Wednesday, April 27, 2022

55. Salem Ancestry Days in the frame

 

Image credit: www.salemancestry.org

A copy of ‘Blessed are the Peacemakers’, the acclaimed painting by Budleigh Salterton artist John Washington which shows a famous episode in the life of East Budleigh’s Roger Conant, is certain to be a talking-point at the above event this weekend. It is taking place in the American city of Salem which Roger founded centuries ago.   

Before Conant’s arrival in the 1620s the area was home to the Naumkeag band of the Massachusett tribe, and Naumkeag was the original name of the coastal settlement which eventually became known as Salem.  

 



In John Wingate Thornton’s 1854 work The Landing at Cape Anne, we find a description of how ‘Governor Conant and his associates, in the fall of the year 1626, removed to Naumkeag, and there erected houses, cleared the forests, and prepared the ground for the cultivation of maize, tobacco, and the products congenial to the soil’. This account was apparently based on the testimony from the Ipswich-born American clergyman and historian William Hubbard, who is likely to have met and conversed with Conant. 

Thornton’s account continues: ‘In after years, one of the planters in his story of the first days of the colony, said, "when we settled, the Indians never then molested us, but shewed themselves very glad of our company and came and planted by us, and often times came to us for shelter, saying they were afraid of their enemy Indians up in the country, and we did shelter them when they fled to us, and we had their free leave to build and plant where we have taken up lands."

Roger Conant and his small band of English settlers, most of them from the West Country and known as the ‘Old Planters’, were followed by thousands more arrivals from further afield.


 

Scene along the Salem waterfront, c. 1770–1780. Image credit: Wikipedia

For centuries, the port of Salem has been a destination for emigrants and families wishing to make a new life for themselves in America. Last year saw the celebration of the first-ever Salem Ancestry Days celebration, intended to be a gathering point for descendants of Salem’s families as well as a research opportunity for people who want to learn more about their family history, explained Kate Fox, Executive Director of the organisation Destination Salem. 



No, not the ancient English All Saints’ Church in East Budleigh but the American First Church at Salem, built in 1836 in the Gothic Revivalist style. Image credit: Wikipedia

The second Ancestry Days event runs from 29 April to 2 May, one of its locations being the First Church at Salem, an institution which boasts of being one of the oldest continuing Protestant churches in North America. Both Roger Conant and his wife were among the original members, as listed in a document dated 1639.

 



‘Blessed are the Peacemakers’ commemorates the events of 1625 when Roger Conant intervened in the dispute between Cape Ann fishermen and Myles Standish, military officer of the Plymouth Pilgrims. 
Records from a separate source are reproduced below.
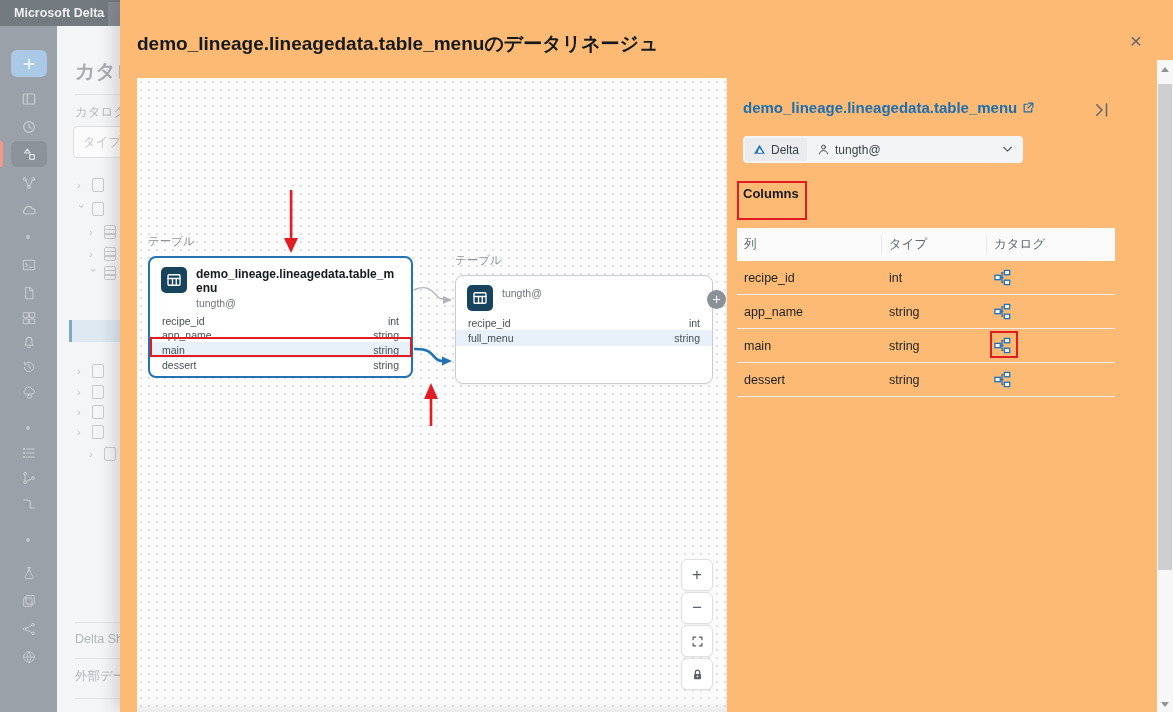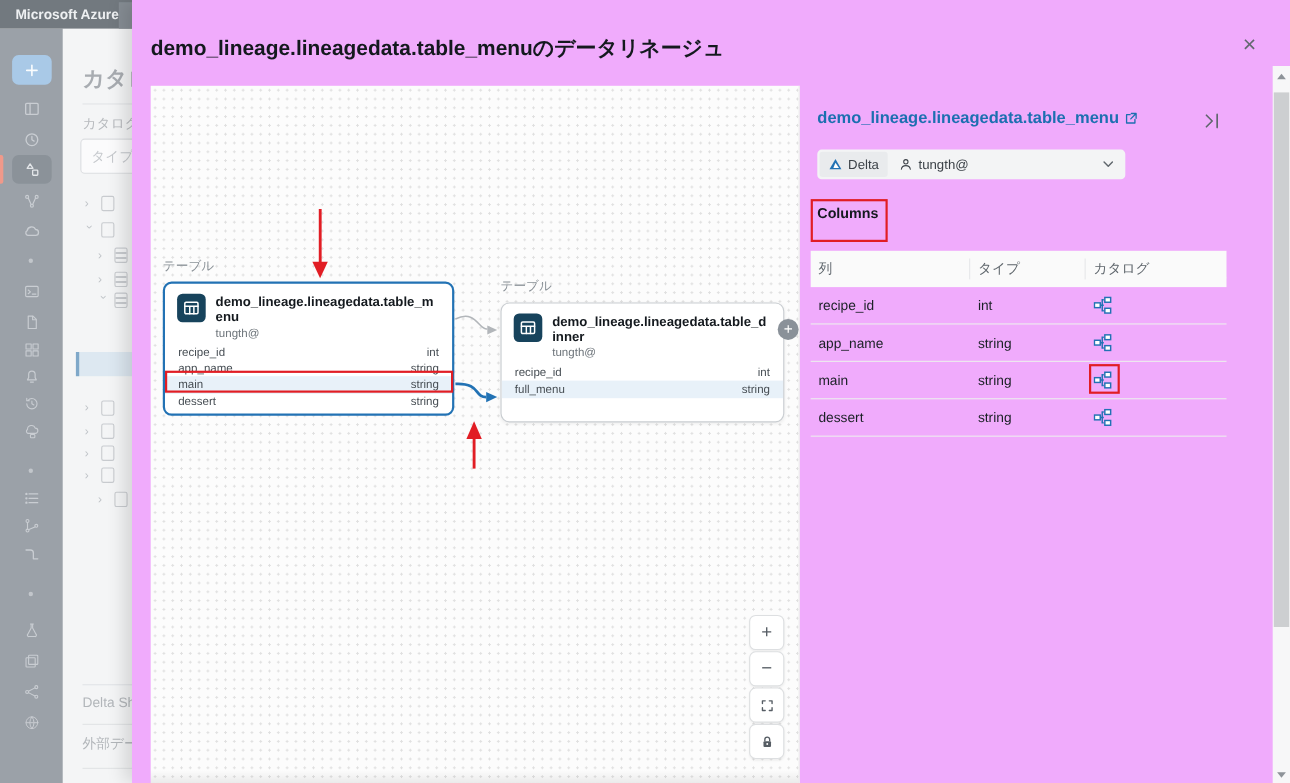"Microsoft Azure" span { text: Azure -> Delta }
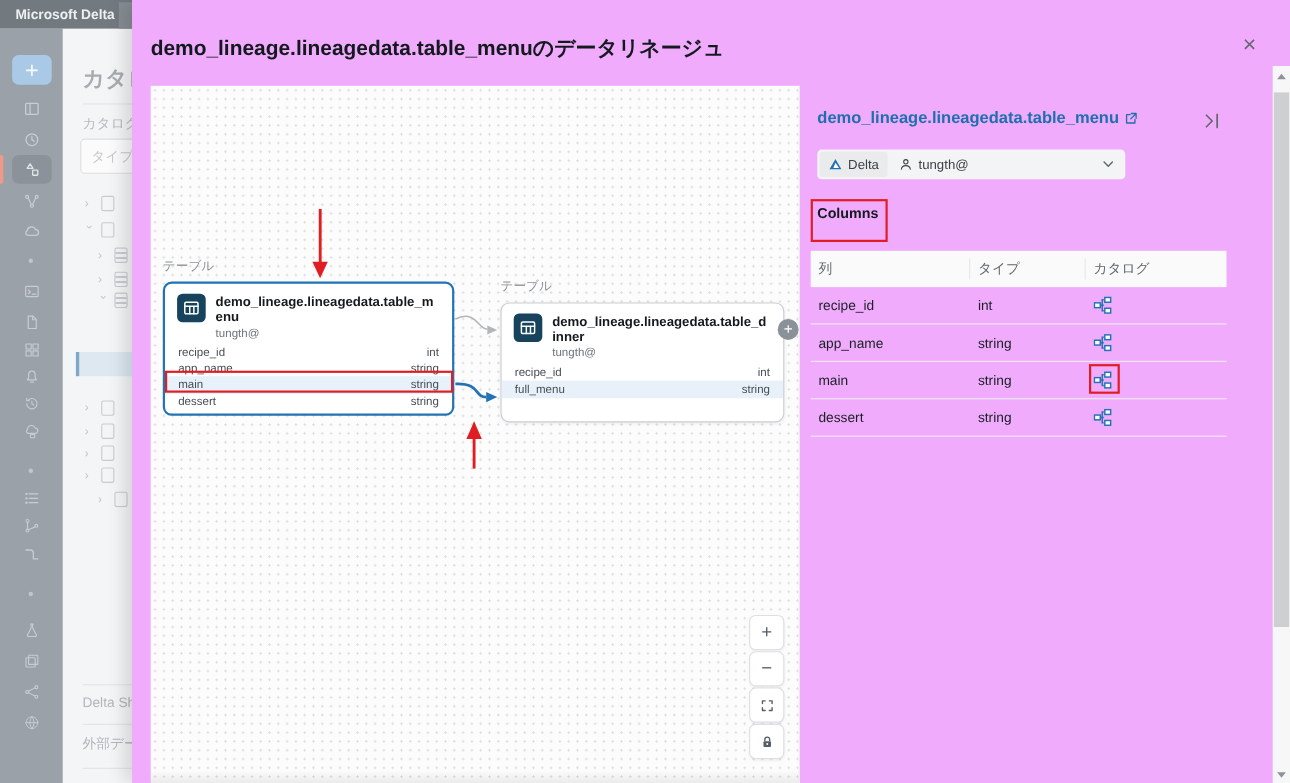"demo_lineage.lineagedata.table_menuのデータリ" #modal { background: #f0abfc -> #fdba74 }
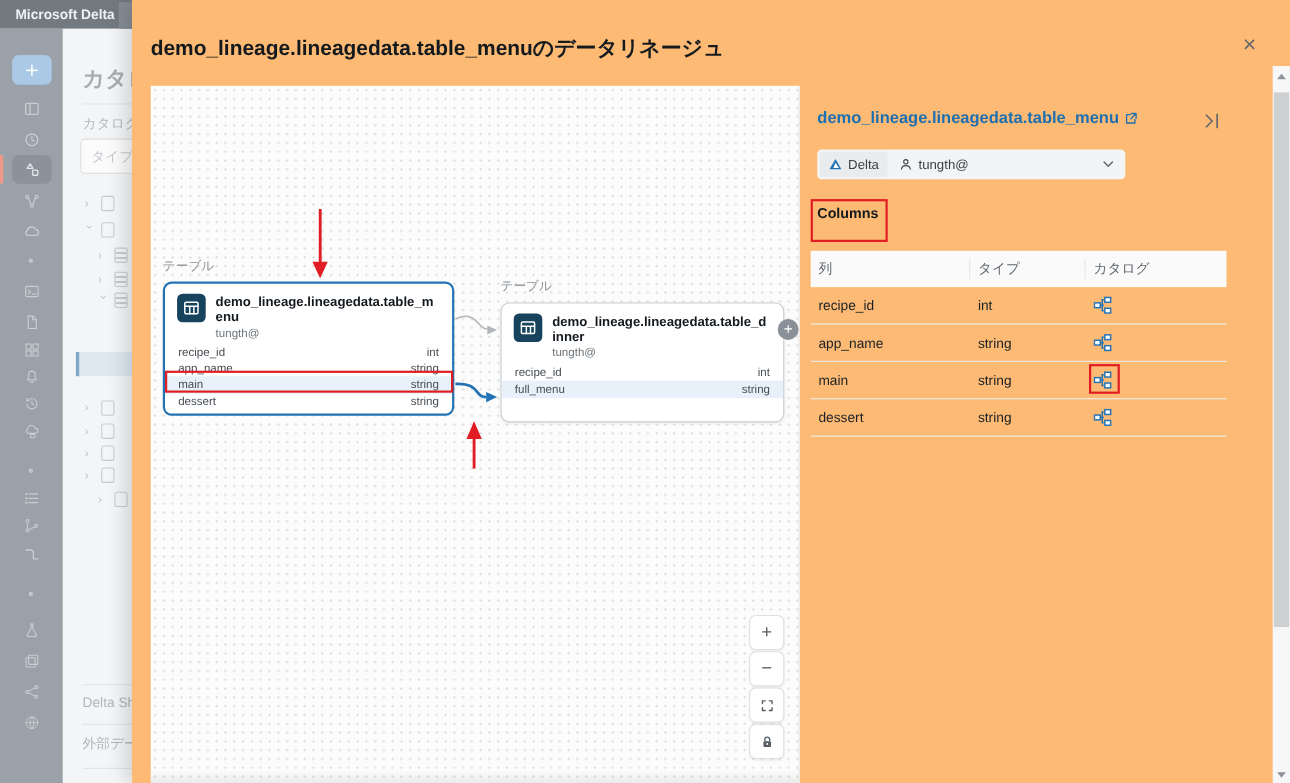"demo_lineage.lineagedata.table_dinner" div.lnode-title { html: <div>demo_lineage.lineagedata.table_dinner</div> -> none }
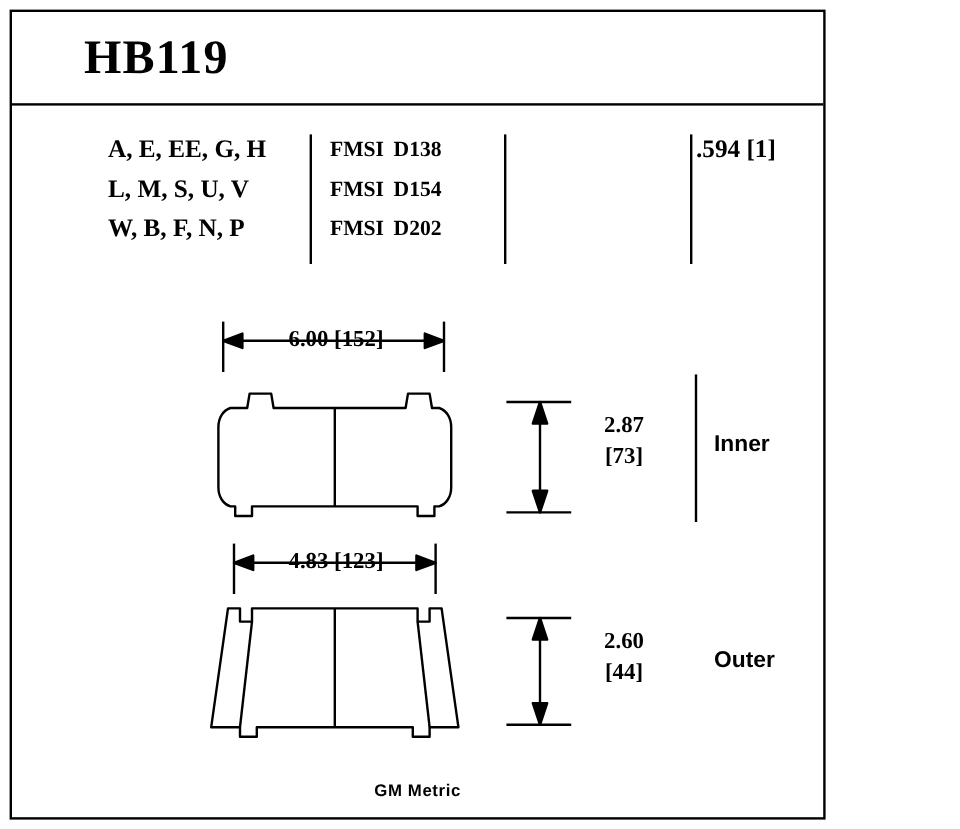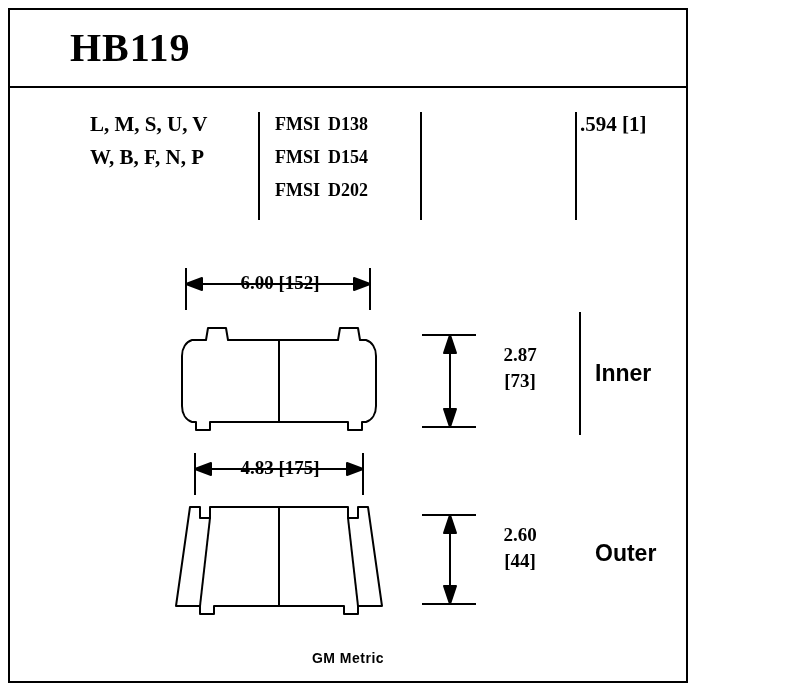"A, E, EE, G, H" div { html: none -> <div>A, E, EE, G, H</div> }
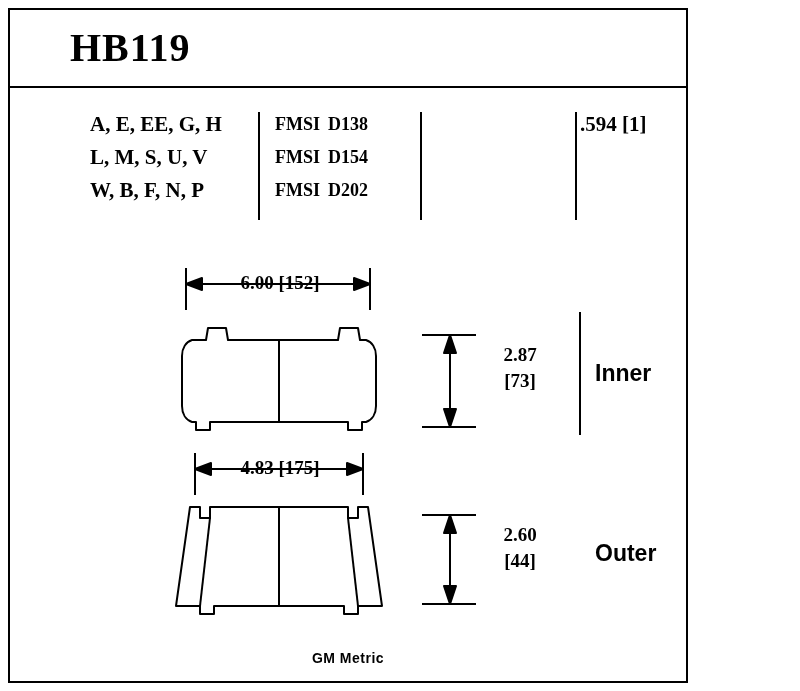"Inner" .side-label { font-size: 23px -> 19px }
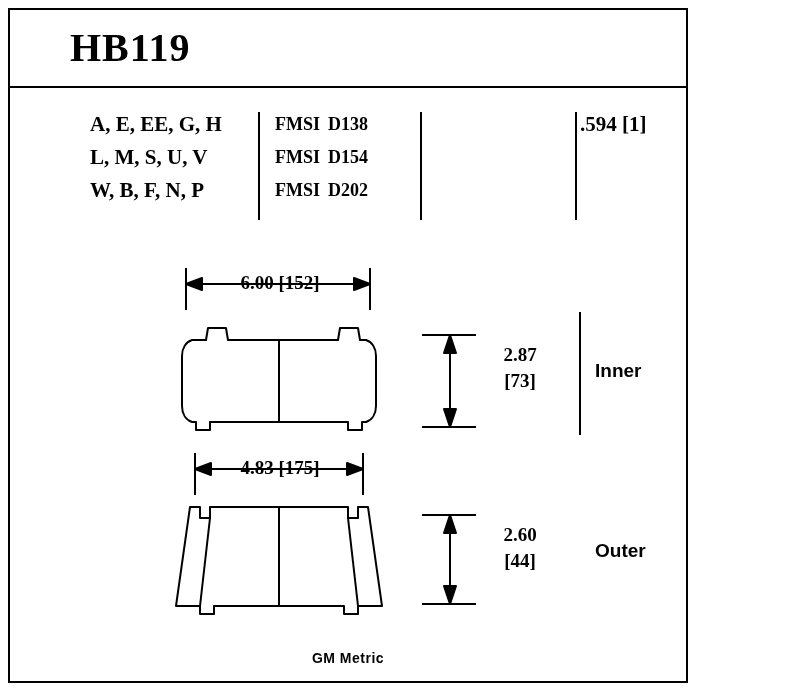"4.83 [175]" div.dim-text { text: 175 -> 123 }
Visitors will be streaming through our church,’ says Diane Smith, Chair of its Archives committee. She tells me that displaying a copy of John Washington’s painting during the 2022 Ancestry Days event will work nicely with the genealogy chart that she has for the Conant family.

Members of many other families apart from Conants will be celebrating their ancestral and immigrant connections to Salem at this 2022 event. ‘The weekend will feature lectures, tours, research opportunities, and information on the people who connect us all to Salem,’ say the organisers. But the descendants of Roger Conant will be particularly interested in the First Church display.



When Frederick Odell Conant published his History and genealogy of the Conant family in England and America in 1887 4,300 of them were listed in the book. There must be many more than that number today. I’m sure that they will be fascinated by John Washington’s portrayal of their distinguished ancestor if they are able to attend the Salem Ancestry Days event.